Parrant cited Australia as an example of escalating post-incident consequences, pointing to increased regulatory scrutiny, greater class action exposure, and costs associated with remediation, customer notification, and business disruption. “As the threat landscape continues to intensify, the impact is being felt not only in the frequency, severity, and velocity of cyber events, but also in the expanding blast radius and persistence of attacks. In response, organisations are increasingly adopting cyber risk quantification to support both control investment and insurance purchasing decisions, ensuring that programs are calibrated not only to expected losses, but to increasingly volatile and interconnected tail-risk scenarios,” Parrant said.
Healthcare entities accounted for 20% of all cyber policy notifications in the dataset, followed by financial institutions at 16% and manufacturing at 13%. Parrant noted that while certain sectors see higher claim activity, no organization or industry is immune to cyber incidents.
Peter Foster, chairman of global FINEX cyber and cyber risk solutions at Willis, said differences in how policies are constructed leave some organizations exposed in areas where they most need protection. “Cyber insurance cover varies widely, which is why organisations must understand what they have in place and ensure it aligns with their risk exposures. When cover doesn’t reflect reality, organisations risk critical gaps where protection is needed most, while paying for cover that offers little real value. To get the strongest value from cyber insurance, consideration must reflect the claims patterns seen across the market. Our analysis of claims and loss data provides hints to understand how cyber losses occur and what that means for organisations, helping them to prioritise the most material scenarios and design coverage around these realities,” Foster said.

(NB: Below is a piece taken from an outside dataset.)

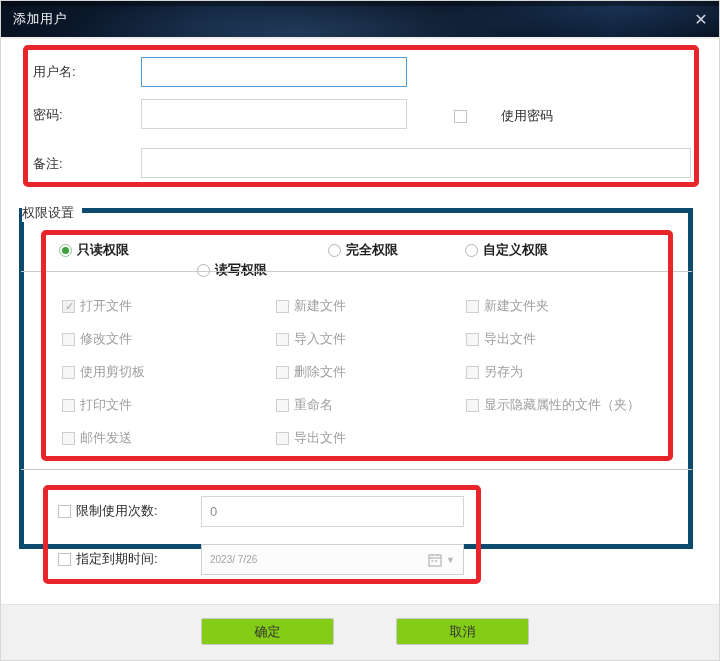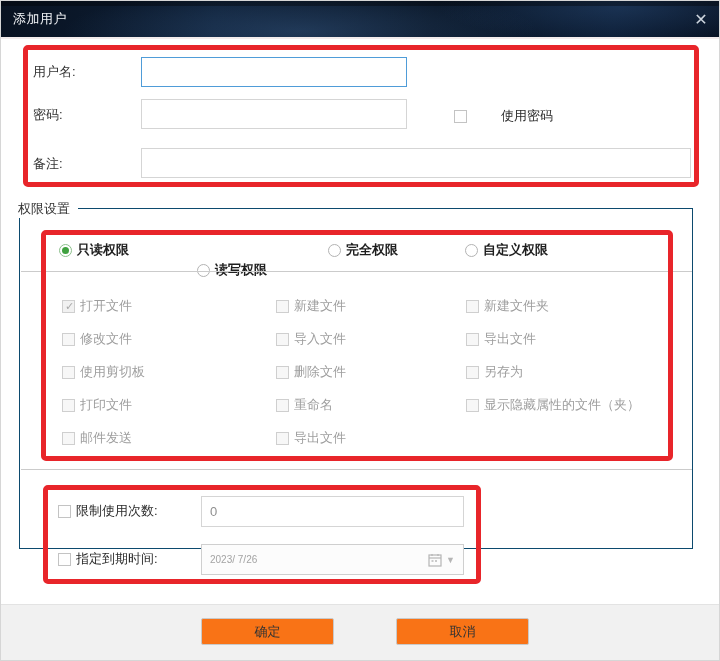"权限设置" .groupbox { border: 1px solid #0c4a6e -> 5px solid #0c4a6e }
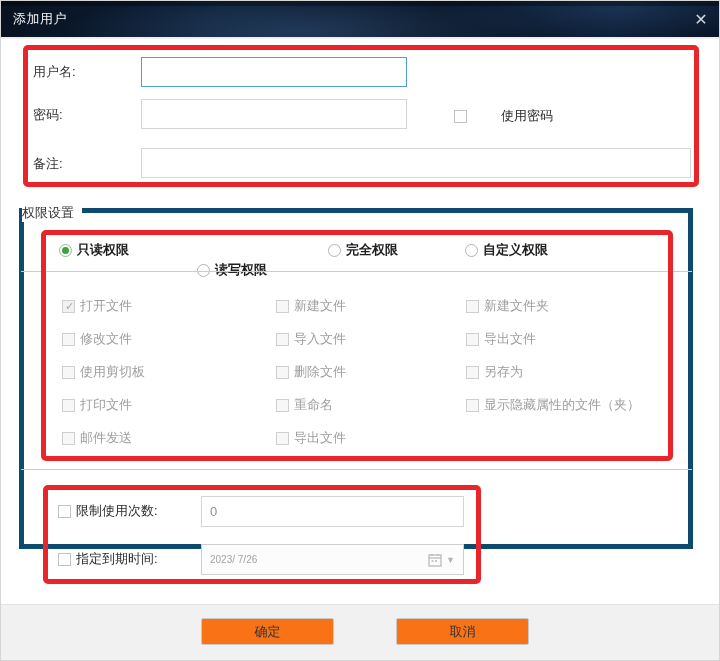"确定" .btn { background: #f97316 -> #84cc16 }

Conor Keating, head of cyber in Asia at Willis, said the risk environment across Asia is growing more layered as businesses automate and expand their reliance on third-party technology systems, adding a regional dimension to the coverage alignment concerns raised elsewhere in the report. “While AI has not yet emerged as a stand-alone driver of cyber insurance claims, it is already amplifying existing threats, from social engineering and deepfake phishing to ransomware,” Keating said.
Keating said limit adequacy is drawing greater scrutiny across Asia given that the average ransomware event now costs businesses more than US$5 million. More clients, he said, are seeking cyber risk quantification analysis to inform their insurance purchasing and strengthen their risk transfer strategies. Insureds are also working with brokers to embed cyber policies within existing incident response plans, with pre-agreed vendor engagement and regular testing enabling faster action during active events. “For companies in Asia, the message is clear: cyber insurance should not be viewed as a static policy purchase. It should form part of a broader resilience strategy that helps to quantify exposures, test response plans, and incorporate coverage that is aligned to real-world claims scenarios most likely to affect the business,” Keating said.